Records excerpted from a collection
>>
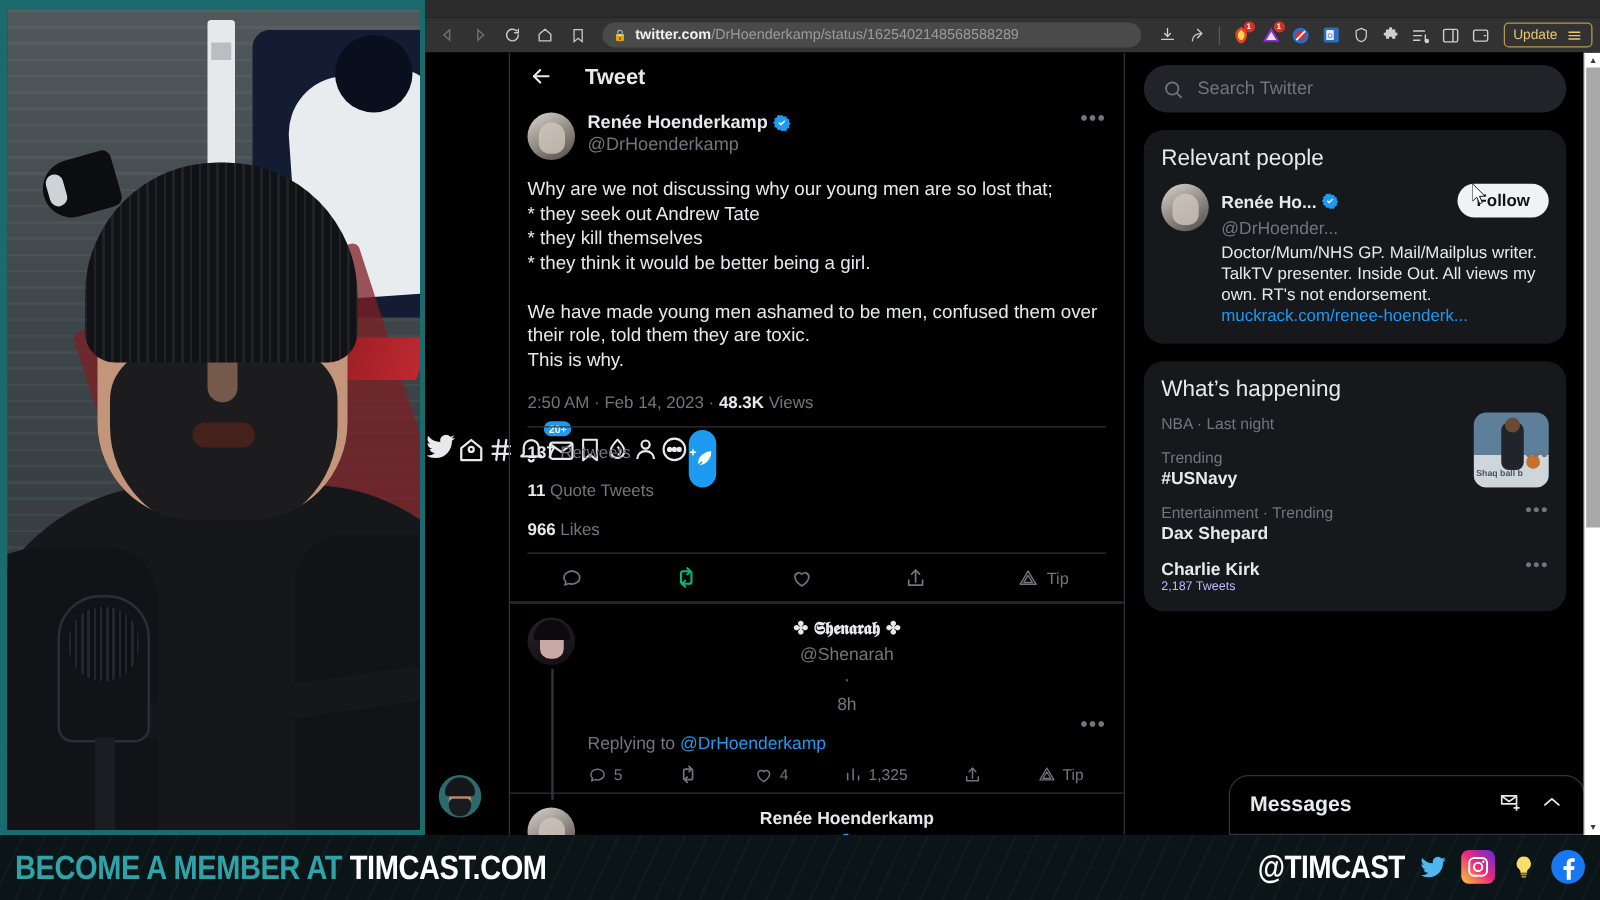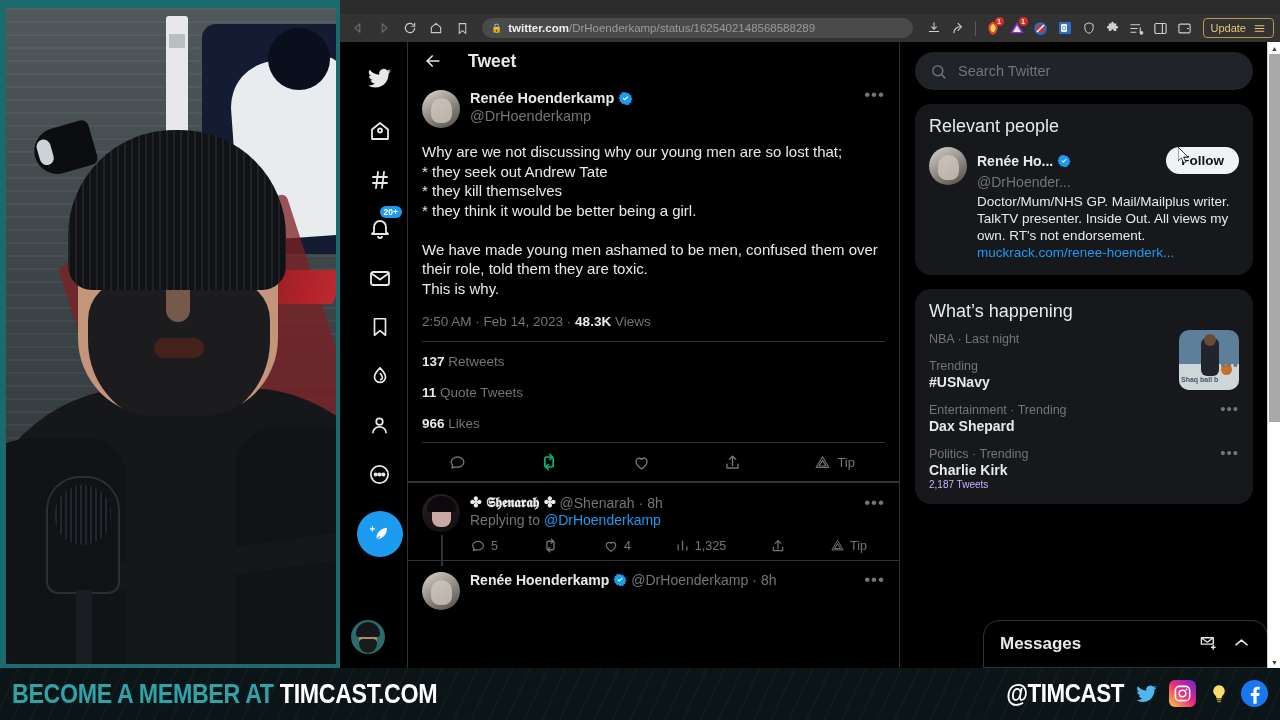--- a/index.html
+++ b/index.html
@@ -60,21 +60,21 @@
   #update-btn { height:20px; border:1px solid #b59b4a; color:#e6c870; border-radius:4px; font-size:11px;
       display:flex; align-items:center; gap:7px; padding:0 7px; margin-left:5px; flex:none; }
 
   
   #page { position:relative; height:626px; background:#000; overflow:hidden; }
   #scrollbar { position:absolute; right:0; top:0; width:13px; height:626px; background:#fff; border-left:1px solid #cfcfcf; }
   #sb-thumb { position:absolute; left:1px; top:12px; width:11px; height:368px; background:#a8a8a8; border-radius:0; }
   .sb-arrow { position:absolute; left:0; width:13px; height:12px; display:flex; align-items:center; justify-content:center; color:#3b3b3b; font-size:7px; }
 
   
-  #twnav { position:absolute; left:0; top:0; width:67px; height:626px; display:flex; flex-direction:column; align-items:center; padding-top:14px;padding-left:12px; }
+  #twnav { position:absolute; left:0; top:0; width:67px; height:626px; display:flex; flex-direction:row; align-items:center; padding-top:14px; }
   .nav-item { width:44px; height:44px; border-radius:22px; display:flex; align-items:center; justify-content:center; color:#e7e9ea; margin-bottom:5px; position:relative; }
   .nav-badge { position:absolute; top:-1px; left:22px; background:#1d9bf0; color:#fff; font-size:8.5px; font-weight:700;
       border-radius:9px; padding:1px 4px; line-height:10px; }
   #compose-btn { width:46px; height:46px; border-radius:23px; background:#1d9bf0; display:flex; align-items:center; justify-content:center; margin-top:10px; }
   #nav-avatar { position:absolute; bottom:14px; left:11px; width:34px; height:34px; border-radius:17px; overflow:hidden; background:#2b6a6d; }
   .av-beanie { position:absolute; left:5px; top:2px; width:24px; height:15px; background:#15161a; border-radius:12px 12px 3px 3px; }
   .av-face { position:absolute; left:8px; top:11px; width:18px; height:20px; background:#b8886c; border-radius:9px 9px 8px 8px; }
   .av-beard { position:absolute; left:8px; top:19px; width:18px; height:14px; background:#1a1b1f; border-radius:4px 4px 9px 9px; }
 
   
@@ -108,21 +108,21 @@
   .act { color:#71767b; display:flex; align-items:center; gap:6px; font-size:13px; }
   .act.rt-on { color:#00ba7c; }
 
   #reply-box { display:flex; align-items:center; gap:12px; padding:15px 14px; position:relative; }
   #reply-placeholder { color:#71767b; font-size:17px; flex:1; }
   #reply-btn { background:#1d9bf0; color:#fff; font-size:14px; font-weight:700; border-radius:16px; padding:8px 17px; }
 
   .comment { display:flex; gap:10px; padding:11px 14px 6px 14px; border-top:1px solid #2f3336; position:relative; }
   .thread-line { position:absolute; left:33px; top:52px; bottom:-6px; width:2px; background:#2f3336; }
   .c-body { flex:1; min-width:0; }
-  .c-head { display:flex; align-items:center; gap:4px; font-size:14px; }
+  .c-head { display:flex; align-items:center; gap:4px; font-size:14px;flex-direction:column; }
   .c-name { color:#e7e9ea; font-weight:700; }
   .c-name.goth { font-family:"DejaVu Serif", serif; font-weight:700; letter-spacing:-.2px; }
   .c-handle { color:#71767b; }
   .c-reply-to { color:#71767b; font-size:14px; margin-top:1px; }
   .c-reply-to a { color:#1d9bf0; text-decoration:none; }
   .c-text { color:#e7e9ea; font-size:14.5px; line-height:19px; margin-top:3px; }
   .c-actions { display:flex; align-items:center; gap:0; margin-top:9px; padding-right:18px; justify-content:space-between; }
   .c-act { color:#71767b; display:flex; align-items:center; gap:5px; font-size:12.5px; }
 
   
@@ -633,21 +633,20 @@
             <div class="trend-dots">•••</div>
           </div>
 
           <div class="trend">
             <div class="trend-cat">Entertainment · Trending</div>
             <div class="trend-name">Dax Shepard</div>
             <div class="trend-dots">•••</div>
           </div>
 
           <div class="trend">
-            <div class="trend-cat">Politics · Trending</div>
             <div class="trend-name">Charlie Kirk</div>
             <div class="trend-count">2,187 Tweets</div>
             <div class="trend-dots">•••</div>
           </div>
         </div>
 
         <div id="messages-dock">
           <div id="messages-title">Messages</div>
           <div id="dock-icons">
             <div class="dock-ico">

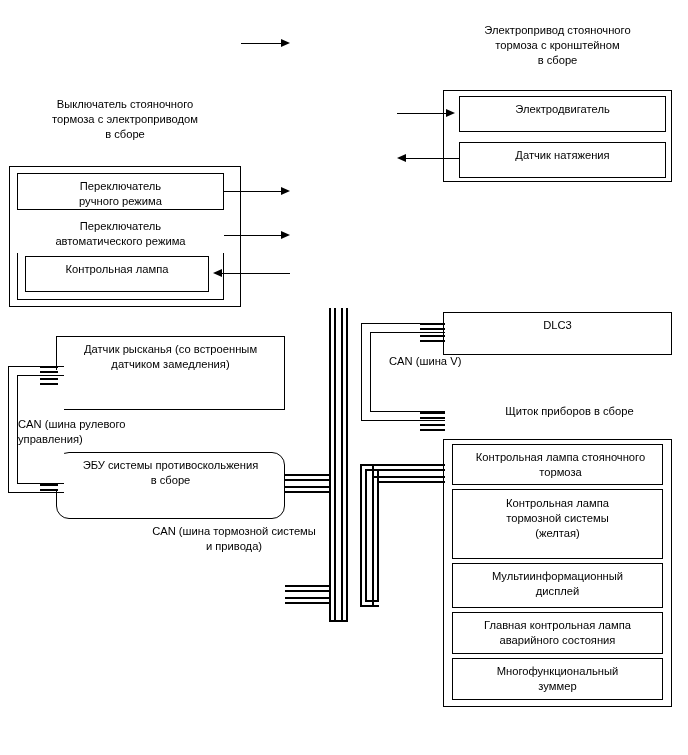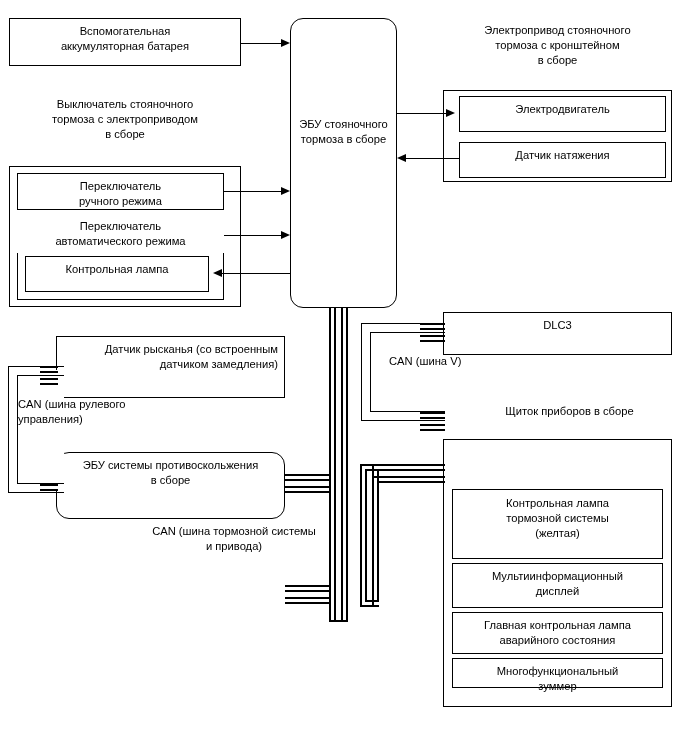--- a/index.html
+++ b/index.html
@@ -43,39 +43,35 @@
   .arw-l{border-top:4.5px solid transparent;border-bottom:4.5px solid transparent;border-right:9px solid #000;}
   
   .bus{position:absolute;box-sizing:border-box;border:1.6px solid #000;background:transparent;}
   .busfill{position:absolute;box-sizing:border-box;background:#fff;}
 </style>
 </head>
 <body>
 
 <div id="diagram">
 
-  <div class="box" style="left:9px;top:18px;width:232px;height:48px;">Вспомогательная
-аккумуляторная батарея</div>
 
   <div class="box tl outer" style="left:9px;top:92px;width:232px;height:215px;padding:0;"></div>
   <div class="box" style="left:9px;top:92px;width:232px;height:74px;border:none;padding-top:5px;">Выключатель стояночного
 тормоза с электроприводом
 в сборе</div>
   <div class="ln hline" style="left:9px;top:166px;width:232px;"></div>
 
   <div class="box" style="left:17px;top:173px;width:207px;height:37px;">Переключатель
 ручного режима</div>
 
   <div class="box tl outer" style="left:17px;top:215px;width:207px;height:85px;padding:0;"></div>
   <div class="box" style="left:17px;top:215px;width:207px;height:38px;border:none;padding-top:4px;">Переключатель
 автоматического режима</div>
   <div class="box" style="left:25px;top:256px;width:184px;height:36px;">Контрольная лампа</div>
 
-  <div class="box rounded" style="left:290px;top:18px;width:107px;height:290px;padding-top:98px;">ЭБУ стояночного
-тормоза в сборе</div>
 
   <div class="box tl outer" style="left:443px;top:18px;width:229px;height:164px;padding:0;"></div>
   <div class="box" style="left:443px;top:18px;width:229px;height:72px;border:none;padding-top:5px;">Электропривод стояночного
 тормоза с кронштейном
 в сборе</div>
   <div class="ln hline" style="left:443px;top:90px;width:229px;"></div>
   <div class="box" style="left:459px;top:96px;width:207px;height:36px;">Электродвигатель</div>
   <div class="box" style="left:459px;top:142px;width:207px;height:36px;">Датчик натяжения</div>
 
   <div class="ln hline" style="left:241px;top:43px;width:43px;"></div>
@@ -89,41 +85,43 @@
 
   <div class="ln hline" style="left:222px;top:273px;width:68px;"></div>
   <div class="arw arw-l" style="left:213px;top:269px;"></div>
 
   <div class="ln hline" style="left:397px;top:113px;width:52px;"></div>
   <div class="arw arw-r" style="left:446px;top:109px;"></div>
 
   <div class="ln hline" style="left:406px;top:158px;width:53px;"></div>
   <div class="arw arw-l" style="left:397px;top:154px;"></div>
 
-  <div class="box tl" style="left:56px;top:336px;width:229px;height:62px;text-align:right;">Датчик рысканья (со встроенным
+  <div class="box tl" style="left:56px;top:336px;width:229px;height:74px;text-align:center;">Датчик рысканья (со встроенным
 датчиком замедления)</div>
 
   <div class="box rounded tl" style="left:56px;top:452px;width:229px;height:67px;text-align:center;">ЭБУ системы противоскольжения
 в сборе</div>
 
 
   <div class="box" style="left:443px;top:312px;width:229px;height:43px;">DLC3</div>
 
   <div class="box tl outer" style="left:443px;top:398px;width:229px;height:309px;padding:0;"></div>
   <div class="box tl" style="left:443px;top:398px;width:229px;height:41px;border:none;padding:6px 0 0 24px;">Щиток приборов в сборе</div>
   <div class="ln hline" style="left:443px;top:439px;width:229px;"></div>
 
+  <div class="box tl" style="left:452px;top:444px;width:211px;height:41px;padding-left:12px;">Контрольная лампа стояночного
+тормоза</div>
   <div class="box" style="left:452px;top:489px;width:211px;height:70px;padding-top:6px;">Контрольная лампа
 тормозной системы
 (желтая)</div>
   <div class="box" style="left:452px;top:563px;width:211px;height:45px;">Мультиинформационный
 дисплей</div>
   <div class="box" style="left:452px;top:612px;width:211px;height:42px;">Главная контрольная лампа
 аварийного состояния</div>
-  <div class="box" style="left:452px;top:658px;width:211px;height:30px;">Многофункциональный
+  <div class="box" style="left:452px;top:658px;width:211px;height:42px;">Многофункциональный
 зуммер</div>
 
   <div class="bus" style="left:8px;top:366px;width:56px;height:127px;border-right:none;"></div>
   <div class="bus" style="left:17px;top:375px;width:47px;height:109px;border-right:none;"></div>
   <div class="busfill" style="left:13.5px;top:369.5px;width:50px;height:120px;border-left:3.2px solid #fff;"></div>
   <div class="bus" style="left:8px;top:366px;width:56px;height:127px;border-right:none;"></div>
   <div class="bus" style="left:17px;top:375px;width:47px;height:109px;border-right:none;"></div>
 
   <div class="bus" style="left:361px;top:323px;width:84px;height:98px;border-left:1.6px solid #000;border-right:none;"></div>
   <div class="bus" style="left:370px;top:332px;width:75px;height:80px;border-right:none;"></div>
@@ -168,19 +166,19 @@
   <div class="ln hline" style="left:420px;top:429px;width:25px;height:2px;"></div>
 
   <div class="ln hline" style="left:40px;top:366px;width:18px;height:2px;"></div>
   <div class="ln hline" style="left:40px;top:371px;width:18px;height:2px;"></div>
   <div class="ln hline" style="left:40px;top:378px;width:18px;height:2px;"></div>
   <div class="ln hline" style="left:40px;top:383px;width:18px;height:2px;"></div>
 
   <div class="ln hline" style="left:40px;top:484px;width:18px;height:2px;"></div>
   <div class="ln hline" style="left:40px;top:489px;width:18px;height:2px;"></div>
 
-  <div class="lbl" style="left:18px;top:397px;width:160px;">CAN (шина рулевого
+  <div class="lbl" style="left:18px;top:417px;width:160px;">CAN (шина рулевого
 управления)</div>
   <div class="lbl" style="left:134px;top:524px;width:200px;text-align:center;">CAN (шина тормозной системы
 и привода)</div>
   <div class="lbl" style="left:389px;top:354px;width:110px;">CAN (шина V)</div>
 
 </div>
 
 </body></html>

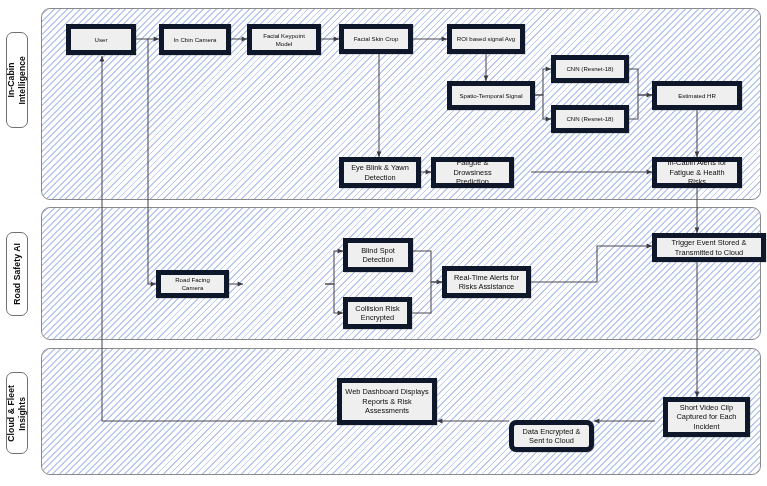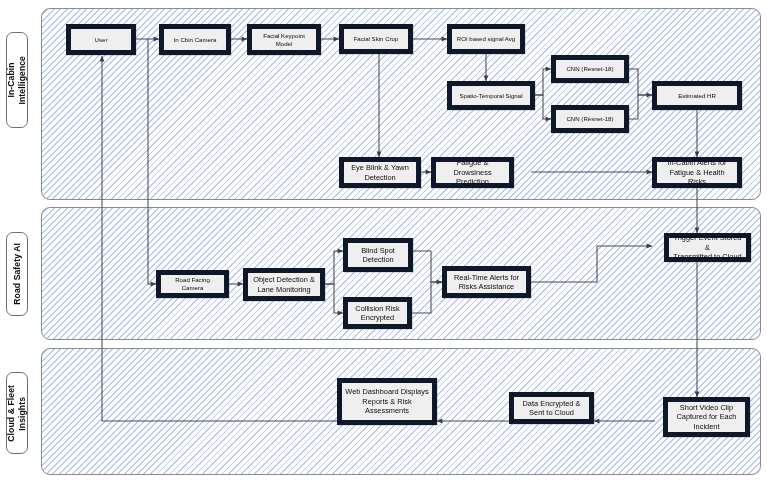--- a/index.html
+++ b/index.html
@@ -211,46 +211,42 @@
 Prediction</span>
   </div>
   <div class="node n-md" style="left:652px;top:157px;width:90px;height:31px;">
     <span>In-Cabin Alerts for
 Fatigue &amp; Health Risks</span>
   </div>
 
   <div class="node n-sm" style="left:156px;top:270px;width:73px;height:28px;">
     <span>Road Facing Camera</span>
   </div>
-  <div class="node n-md" style="left:243px;top:268px;width:82px;height:33px;">
-    <span>Object Detection &amp;
-Lane Monitoring</span>
-  </div>
   <div class="node n-md" style="left:343px;top:238px;width:70px;height:34px;">
     <span>Blind Spot Detection</span>
   </div>
   <div class="node n-md" style="left:343px;top:297px;width:69px;height:32px;">
     <span>Collision Risk
 Encrypted</span>
   </div>
   <div class="node n-md" style="left:442px;top:266px;width:89px;height:32px;">
     <span>Real-Time Alerts for
 Risks Assistance</span>
   </div>
-  <div class="node n-md" style="left:652px;top:233px;width:87px;height:29px;margin-left:12px;">
+  <div class="node n-md" style="left:652px;top:233px;width:114px;height:29px;">
     <span>Trigger Event Stored &amp;
 Transmitted to Cloud</span>
   </div>
 
   <div class="node n-md" style="left:655px;top:397px;width:87px;height:40px;margin-left:8px;">
     <span>Short Video Clip
 Captured for Each
 Incident</span>
   </div>
-  <div class="node n-md" style="left:509px;top:392px;width:85px;height:32px;">
+  <div class="node n-md" style="left:509px;top:420px;width:85px;height:32px;border-radius:7px;">
     <span>Data Encrypted &amp;
 Sent to Cloud</span>
   </div>
   <div class="node n-md" style="left:337px;top:378px;width:100px;height:47px;">
     <span>Web Dashboard Displays
 Reports &amp; Risk
 Assessments</span>
   </div>
 
 </div>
<<
_EXERCISE DESCRIPTION_.
Find the line that contains "Captured for Each". Write out that line and every line after it through the end of the data, exactly, and nothing else.

_SOLUTION BELOW_.
 Captured for Each
 Incident</span>
   </div>
-  <div class="node n-md" style="left:509px;top:392px;width:85px;height:32px;">
+  <div class="node n-md" style="left:509px;top:420px;width:85px;height:32px;border-radius:7px;">
     <span>Data Encrypted &amp;
 Sent to Cloud</span>
   </div>
   <div class="node n-md" style="left:337px;top:378px;width:100px;height:47px;">
     <span>Web Dashboard Displays
 Reports &amp; Risk
 Assessments</span>
   </div>
 
 </div>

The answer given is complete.